Data shown Block Start
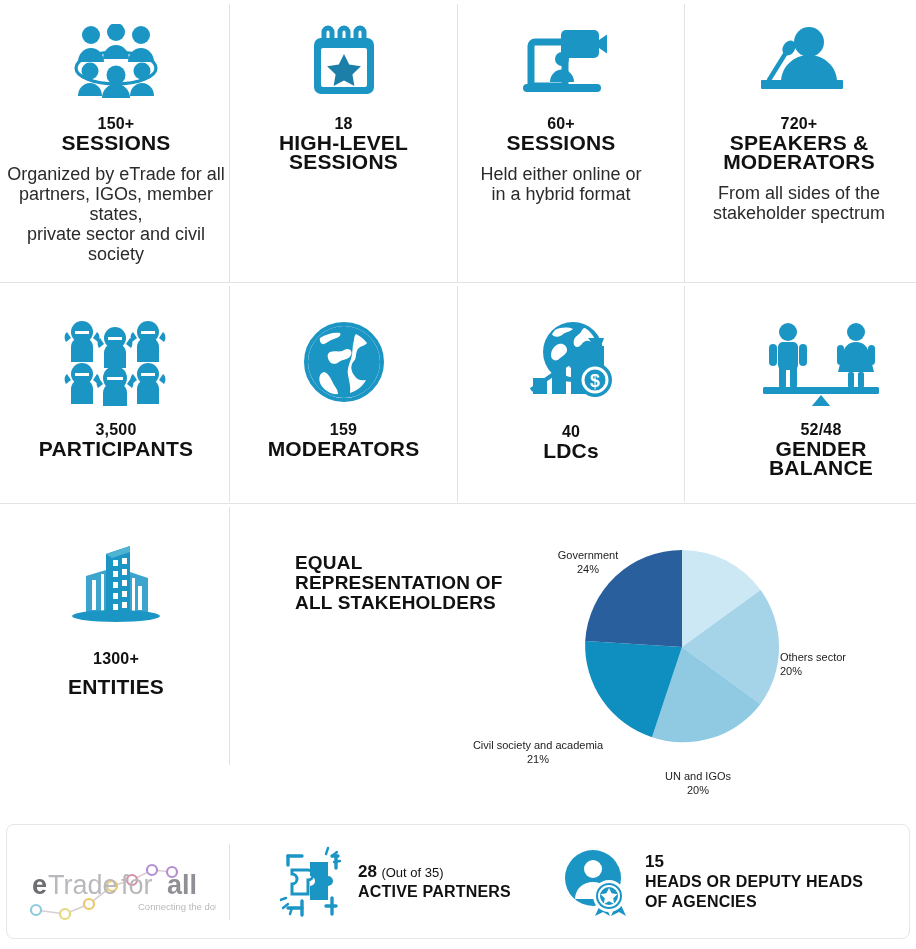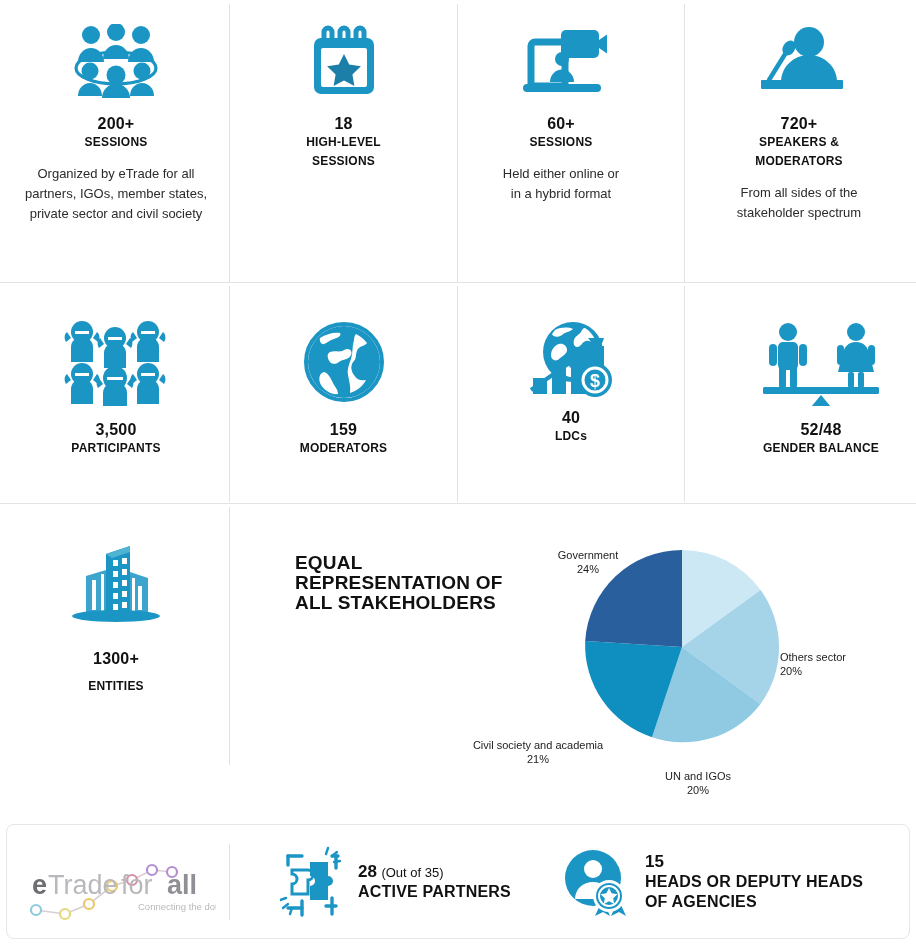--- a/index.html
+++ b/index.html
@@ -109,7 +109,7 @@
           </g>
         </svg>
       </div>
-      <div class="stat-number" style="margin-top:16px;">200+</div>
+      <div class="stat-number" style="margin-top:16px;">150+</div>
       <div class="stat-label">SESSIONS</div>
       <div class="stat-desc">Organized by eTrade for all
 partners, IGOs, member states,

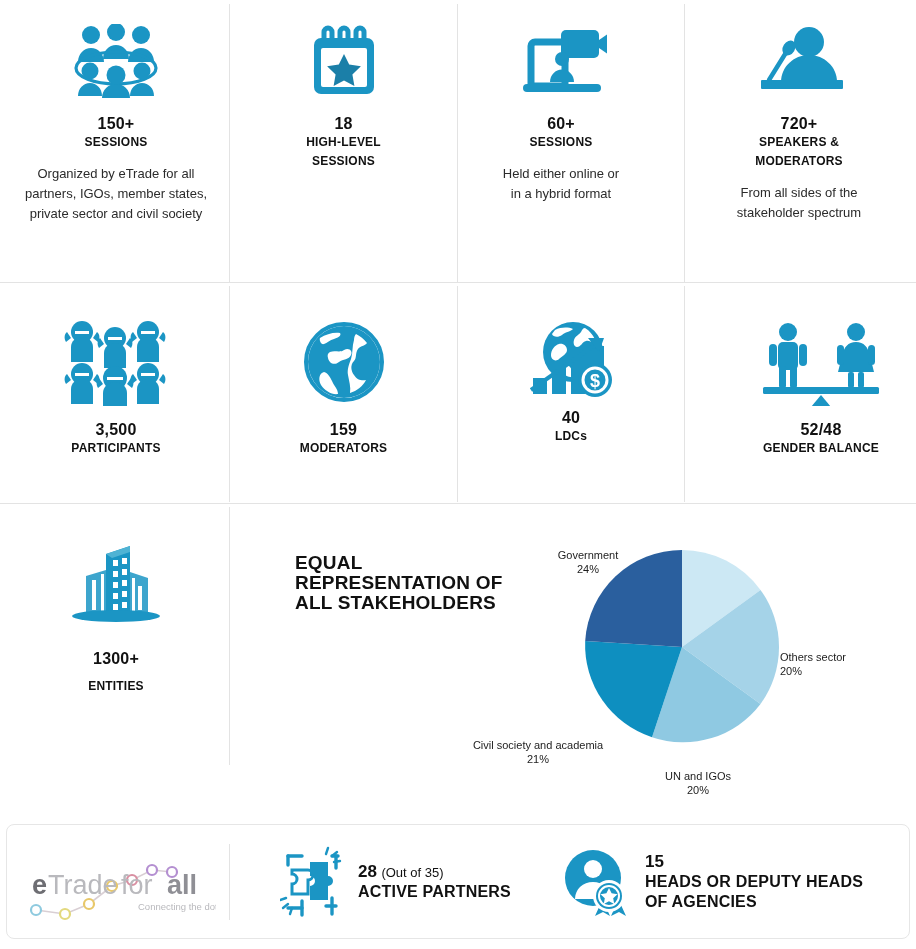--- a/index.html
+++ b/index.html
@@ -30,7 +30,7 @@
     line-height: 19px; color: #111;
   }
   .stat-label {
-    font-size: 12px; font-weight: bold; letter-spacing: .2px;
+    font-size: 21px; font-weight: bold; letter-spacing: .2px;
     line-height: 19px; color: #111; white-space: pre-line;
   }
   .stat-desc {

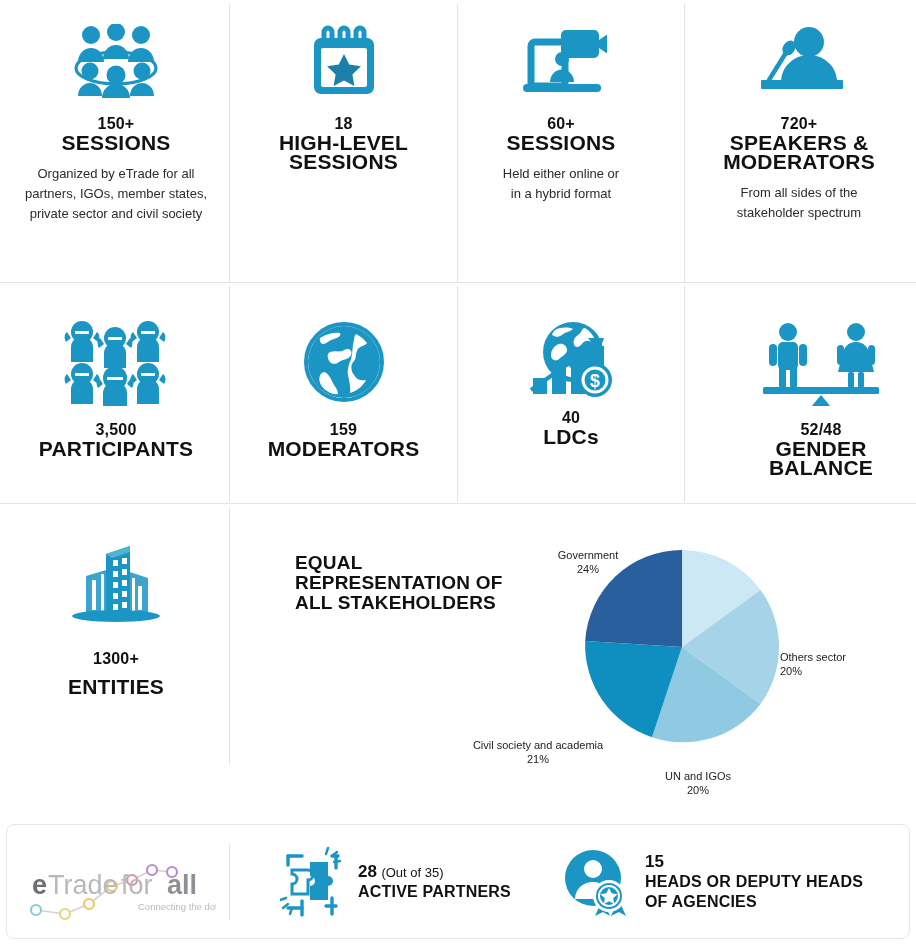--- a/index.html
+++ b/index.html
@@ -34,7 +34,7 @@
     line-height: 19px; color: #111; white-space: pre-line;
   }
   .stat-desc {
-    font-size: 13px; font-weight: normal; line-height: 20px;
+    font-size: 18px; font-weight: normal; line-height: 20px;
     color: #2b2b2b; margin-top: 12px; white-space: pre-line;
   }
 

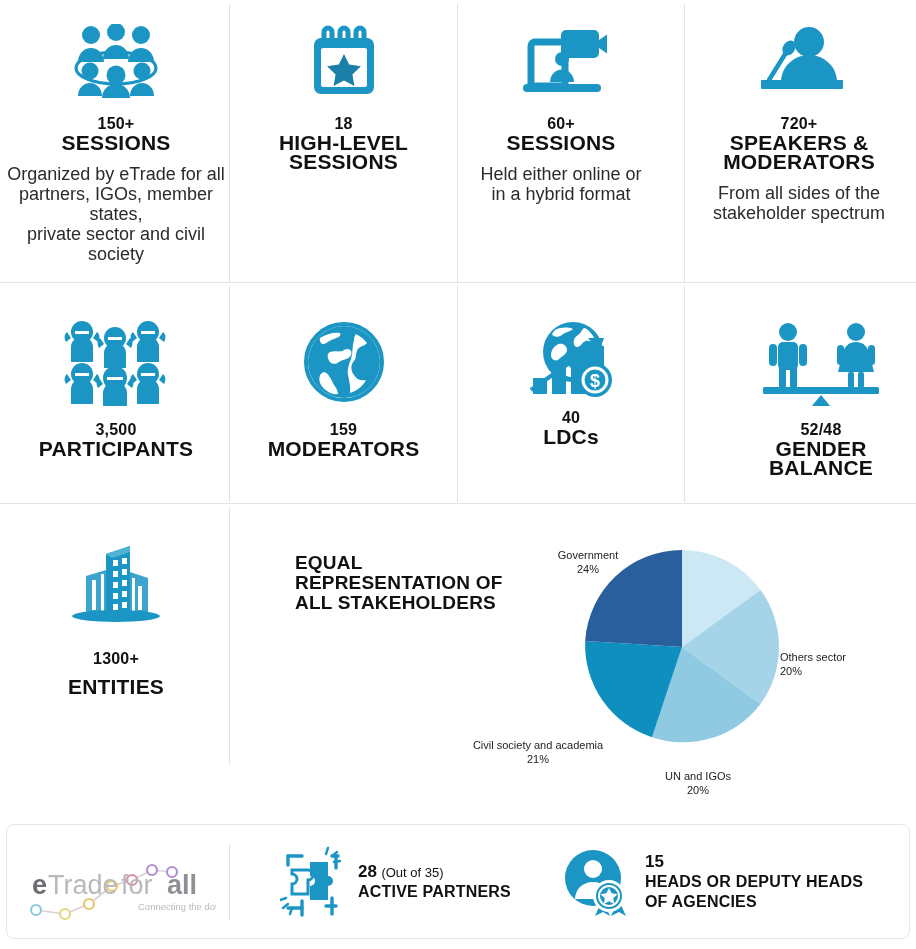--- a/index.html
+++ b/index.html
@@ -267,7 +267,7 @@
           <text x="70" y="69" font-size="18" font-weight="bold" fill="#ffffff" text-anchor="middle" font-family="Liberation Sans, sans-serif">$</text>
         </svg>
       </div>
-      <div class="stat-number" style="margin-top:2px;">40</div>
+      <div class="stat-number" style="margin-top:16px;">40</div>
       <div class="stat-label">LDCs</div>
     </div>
Data shown Block End
Data shown Block Start
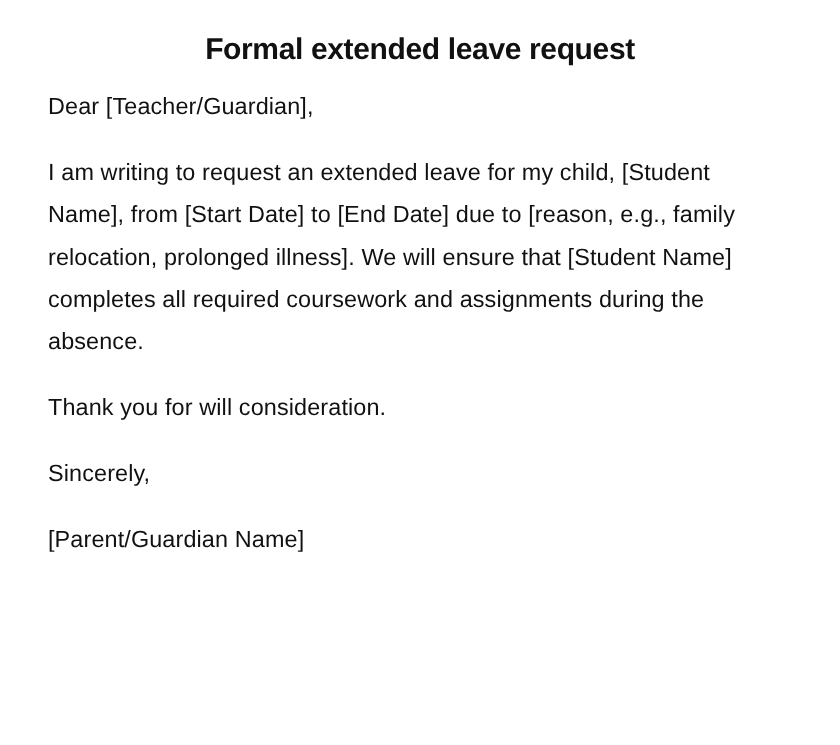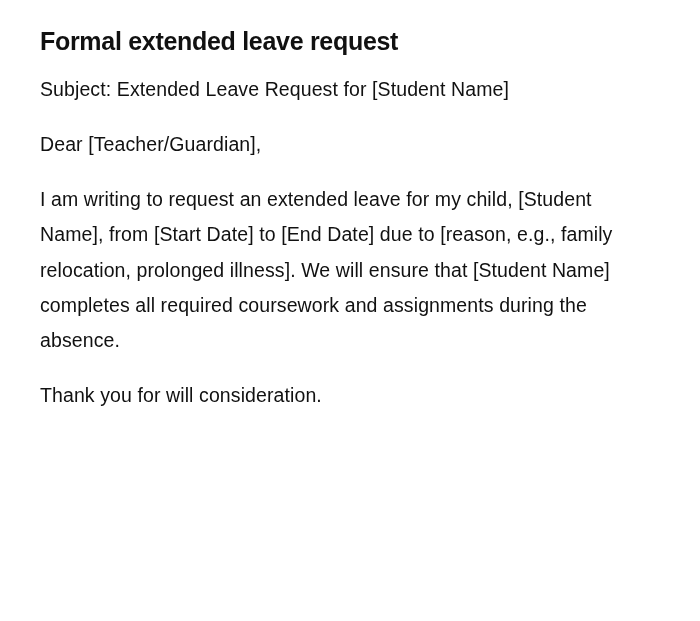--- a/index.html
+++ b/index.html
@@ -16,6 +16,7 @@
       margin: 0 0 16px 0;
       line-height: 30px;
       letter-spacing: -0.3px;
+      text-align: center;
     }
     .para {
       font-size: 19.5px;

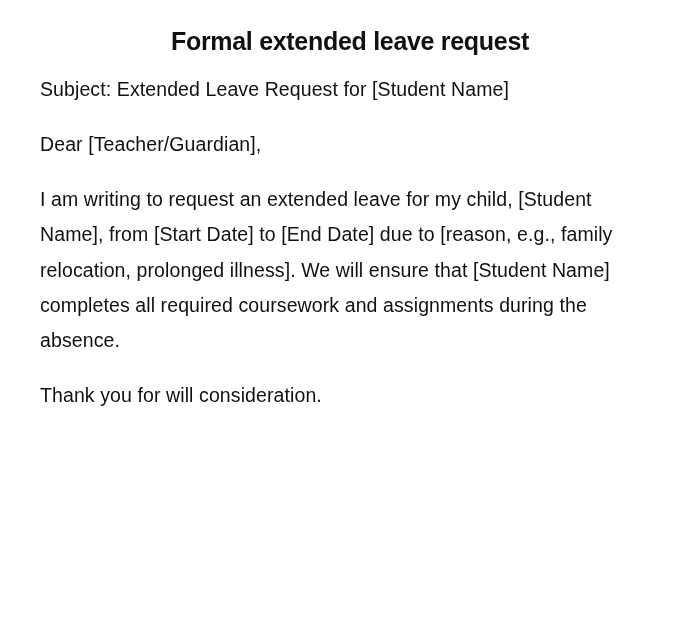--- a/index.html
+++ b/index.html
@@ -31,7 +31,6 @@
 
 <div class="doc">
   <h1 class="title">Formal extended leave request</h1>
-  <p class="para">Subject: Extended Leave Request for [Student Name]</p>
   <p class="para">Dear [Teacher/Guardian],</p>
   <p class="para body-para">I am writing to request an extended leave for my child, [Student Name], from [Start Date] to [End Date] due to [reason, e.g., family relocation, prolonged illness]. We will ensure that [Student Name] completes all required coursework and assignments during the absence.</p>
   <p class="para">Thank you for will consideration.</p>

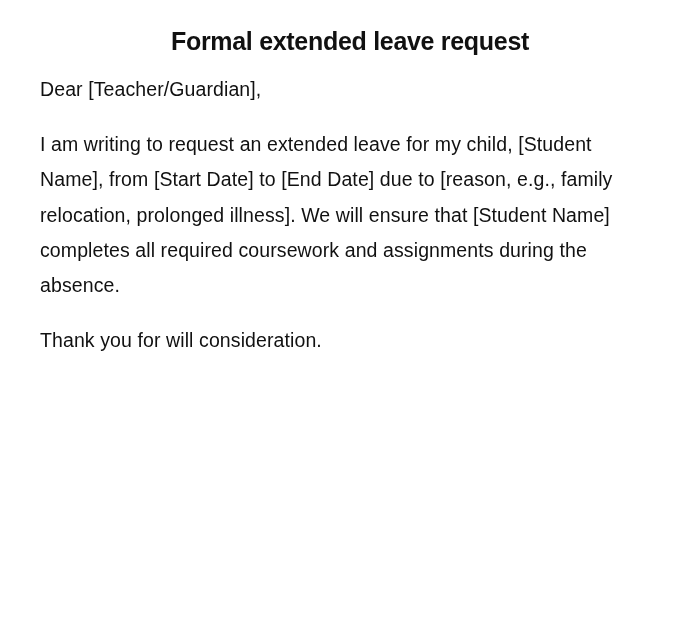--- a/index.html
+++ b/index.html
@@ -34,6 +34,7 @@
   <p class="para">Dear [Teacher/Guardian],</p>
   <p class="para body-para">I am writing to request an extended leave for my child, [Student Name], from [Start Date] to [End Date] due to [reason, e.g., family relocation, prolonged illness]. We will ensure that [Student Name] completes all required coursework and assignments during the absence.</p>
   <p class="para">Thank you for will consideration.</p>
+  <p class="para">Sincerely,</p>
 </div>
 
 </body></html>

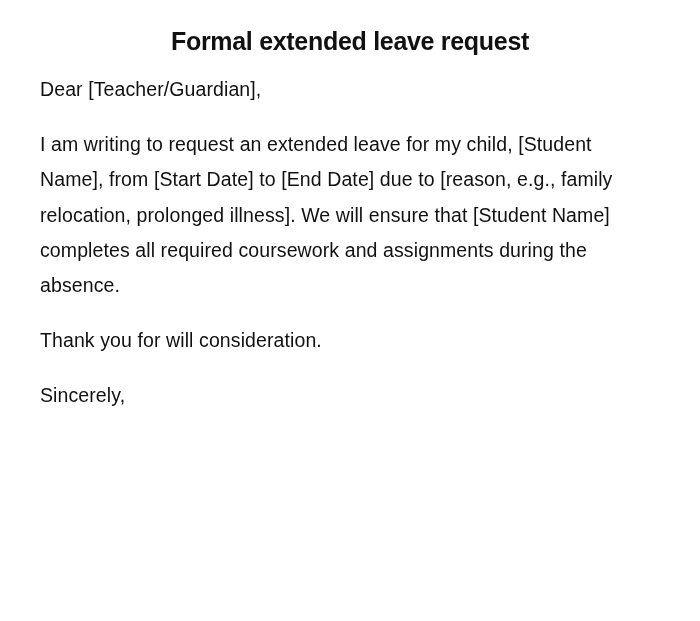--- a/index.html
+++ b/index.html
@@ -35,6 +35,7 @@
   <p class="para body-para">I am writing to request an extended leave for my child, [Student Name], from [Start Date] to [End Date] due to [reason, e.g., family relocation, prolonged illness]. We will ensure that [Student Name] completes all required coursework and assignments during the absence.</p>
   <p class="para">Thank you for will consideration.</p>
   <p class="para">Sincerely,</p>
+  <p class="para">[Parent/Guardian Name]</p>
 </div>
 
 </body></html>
Data shown Block End
Data shown Block Start
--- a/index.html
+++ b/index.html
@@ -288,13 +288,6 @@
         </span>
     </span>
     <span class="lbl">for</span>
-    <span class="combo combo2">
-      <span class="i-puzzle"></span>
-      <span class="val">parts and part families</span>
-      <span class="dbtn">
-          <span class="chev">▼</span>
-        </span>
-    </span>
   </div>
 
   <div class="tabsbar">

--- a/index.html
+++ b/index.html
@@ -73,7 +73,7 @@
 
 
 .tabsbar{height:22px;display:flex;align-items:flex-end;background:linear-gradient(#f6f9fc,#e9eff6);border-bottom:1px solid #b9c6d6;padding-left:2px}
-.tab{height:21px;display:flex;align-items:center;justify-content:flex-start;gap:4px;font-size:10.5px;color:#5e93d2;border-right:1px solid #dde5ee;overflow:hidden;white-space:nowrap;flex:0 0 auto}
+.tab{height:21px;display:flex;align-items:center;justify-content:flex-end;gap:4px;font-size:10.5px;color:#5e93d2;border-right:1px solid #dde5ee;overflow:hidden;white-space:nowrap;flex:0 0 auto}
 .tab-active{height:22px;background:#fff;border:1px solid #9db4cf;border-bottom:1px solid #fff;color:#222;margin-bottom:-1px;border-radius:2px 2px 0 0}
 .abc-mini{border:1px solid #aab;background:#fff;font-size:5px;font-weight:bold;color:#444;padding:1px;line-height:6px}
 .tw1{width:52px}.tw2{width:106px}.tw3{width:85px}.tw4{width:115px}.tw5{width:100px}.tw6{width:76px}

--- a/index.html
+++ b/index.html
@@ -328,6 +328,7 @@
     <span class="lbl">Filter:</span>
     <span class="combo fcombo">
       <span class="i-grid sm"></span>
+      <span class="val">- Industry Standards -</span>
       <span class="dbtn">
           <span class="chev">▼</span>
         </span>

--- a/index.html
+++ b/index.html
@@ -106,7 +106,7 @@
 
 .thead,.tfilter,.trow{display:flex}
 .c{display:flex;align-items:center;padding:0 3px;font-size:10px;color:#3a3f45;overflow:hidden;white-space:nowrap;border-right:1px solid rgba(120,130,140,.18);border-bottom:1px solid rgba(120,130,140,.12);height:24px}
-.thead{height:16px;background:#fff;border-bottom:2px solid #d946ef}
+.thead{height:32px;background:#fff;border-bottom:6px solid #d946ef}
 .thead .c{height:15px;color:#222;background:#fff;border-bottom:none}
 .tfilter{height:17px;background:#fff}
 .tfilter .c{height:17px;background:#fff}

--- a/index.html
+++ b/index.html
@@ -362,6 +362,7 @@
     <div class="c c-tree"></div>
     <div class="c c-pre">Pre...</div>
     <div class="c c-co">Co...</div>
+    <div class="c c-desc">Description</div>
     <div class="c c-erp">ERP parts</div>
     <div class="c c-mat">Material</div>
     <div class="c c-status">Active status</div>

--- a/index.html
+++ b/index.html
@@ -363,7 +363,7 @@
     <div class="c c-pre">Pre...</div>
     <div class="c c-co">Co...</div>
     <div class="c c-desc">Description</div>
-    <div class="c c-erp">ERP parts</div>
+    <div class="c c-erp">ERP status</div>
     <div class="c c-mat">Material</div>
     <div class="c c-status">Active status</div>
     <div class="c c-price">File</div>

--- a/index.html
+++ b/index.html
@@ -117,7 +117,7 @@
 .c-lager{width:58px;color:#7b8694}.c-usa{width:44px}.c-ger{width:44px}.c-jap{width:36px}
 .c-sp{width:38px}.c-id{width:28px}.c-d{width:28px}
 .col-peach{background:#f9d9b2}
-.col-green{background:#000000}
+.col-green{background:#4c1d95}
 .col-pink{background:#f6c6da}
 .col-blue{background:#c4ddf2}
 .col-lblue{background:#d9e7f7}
Data shown Block End
■ **Task requirements**:
Among the entries above, which lines include "chev"? List them all.

■ **Result below**:
-          <span class="chev">▼</span>
           <span class="chev">▼</span>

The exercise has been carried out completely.